DATA PROVIDED ::
····················
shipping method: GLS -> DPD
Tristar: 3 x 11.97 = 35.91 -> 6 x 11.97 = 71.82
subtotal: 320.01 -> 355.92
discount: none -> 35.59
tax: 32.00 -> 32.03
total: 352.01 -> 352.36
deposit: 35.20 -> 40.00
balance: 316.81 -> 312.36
····················
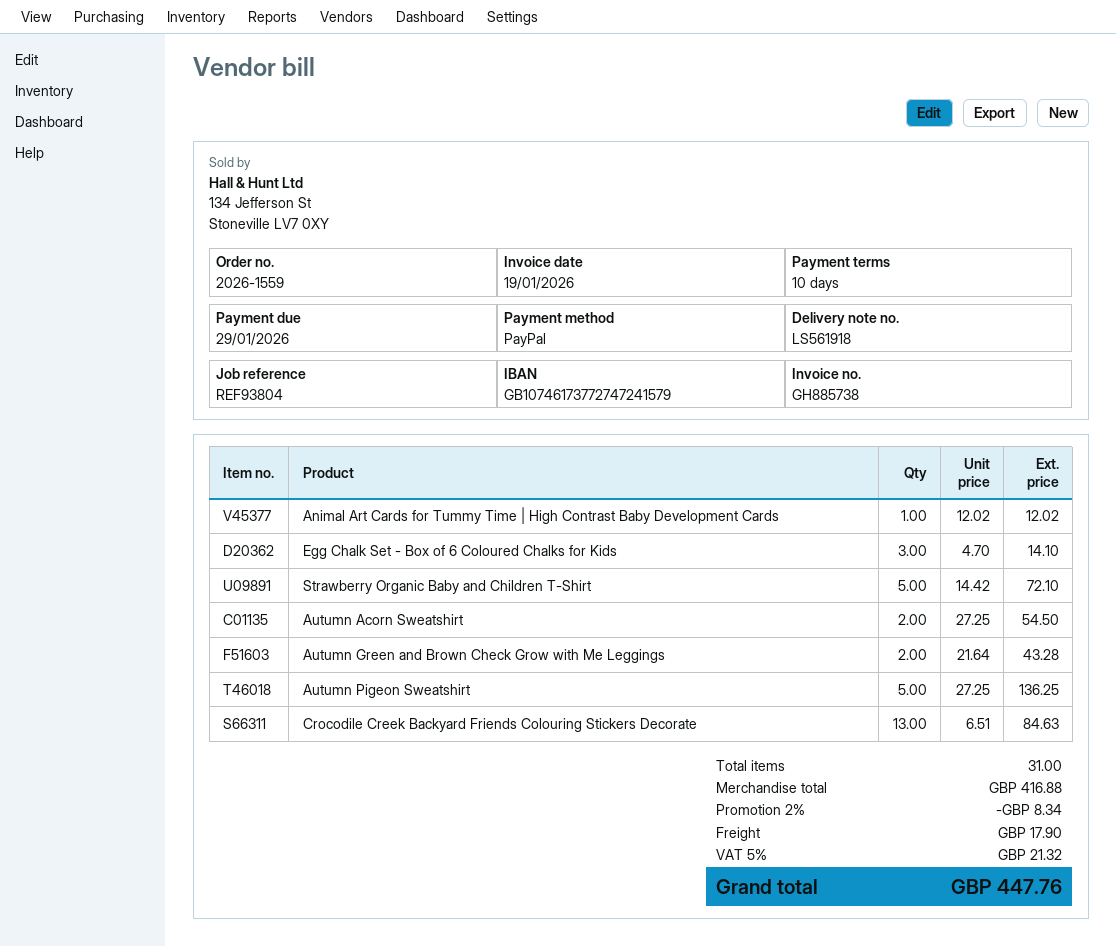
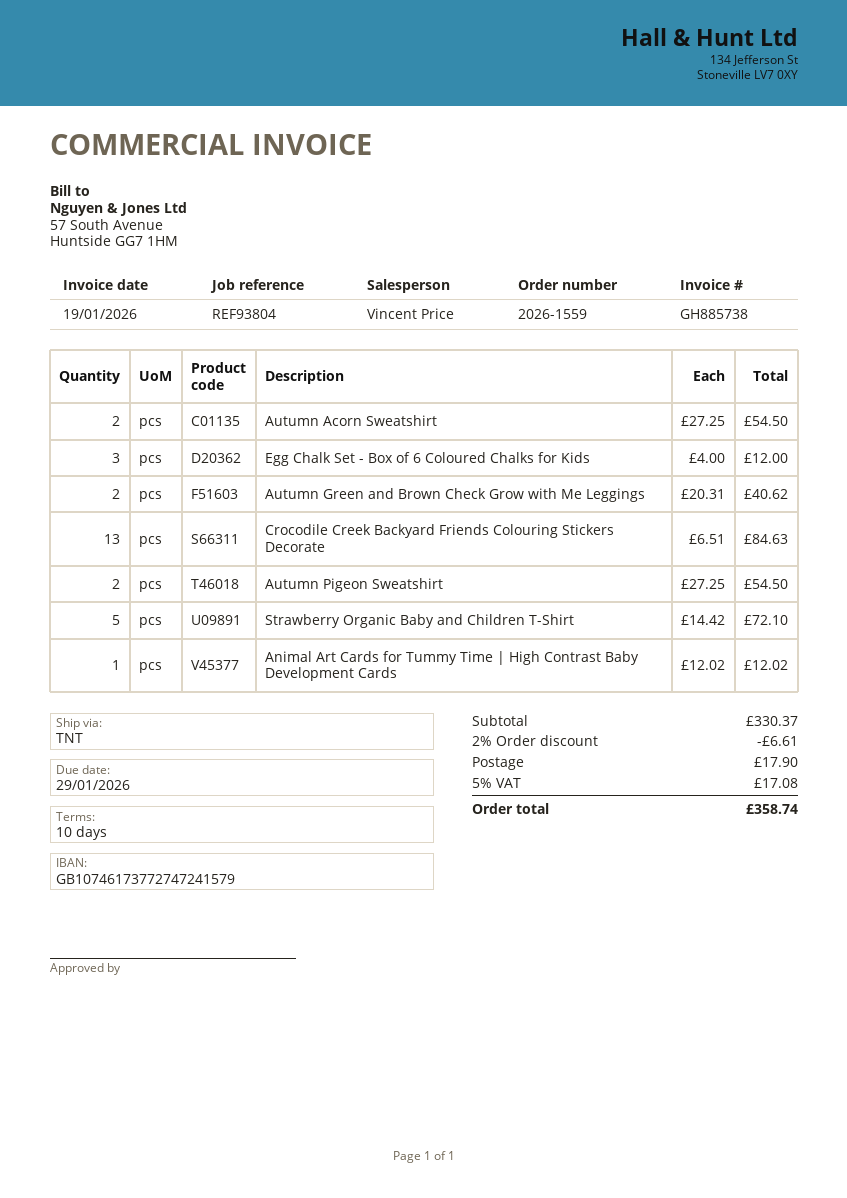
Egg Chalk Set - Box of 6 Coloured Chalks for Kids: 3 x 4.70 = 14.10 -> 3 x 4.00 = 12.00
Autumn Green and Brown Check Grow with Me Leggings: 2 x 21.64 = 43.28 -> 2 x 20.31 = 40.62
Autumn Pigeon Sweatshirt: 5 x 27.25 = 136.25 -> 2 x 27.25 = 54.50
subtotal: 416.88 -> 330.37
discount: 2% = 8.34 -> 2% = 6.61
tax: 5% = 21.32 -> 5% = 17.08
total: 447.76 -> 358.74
····················
THE TASK :: Find the lines of the material that hold the word "subtotal" and report their count alone.

WRITTEN REPLY :: 2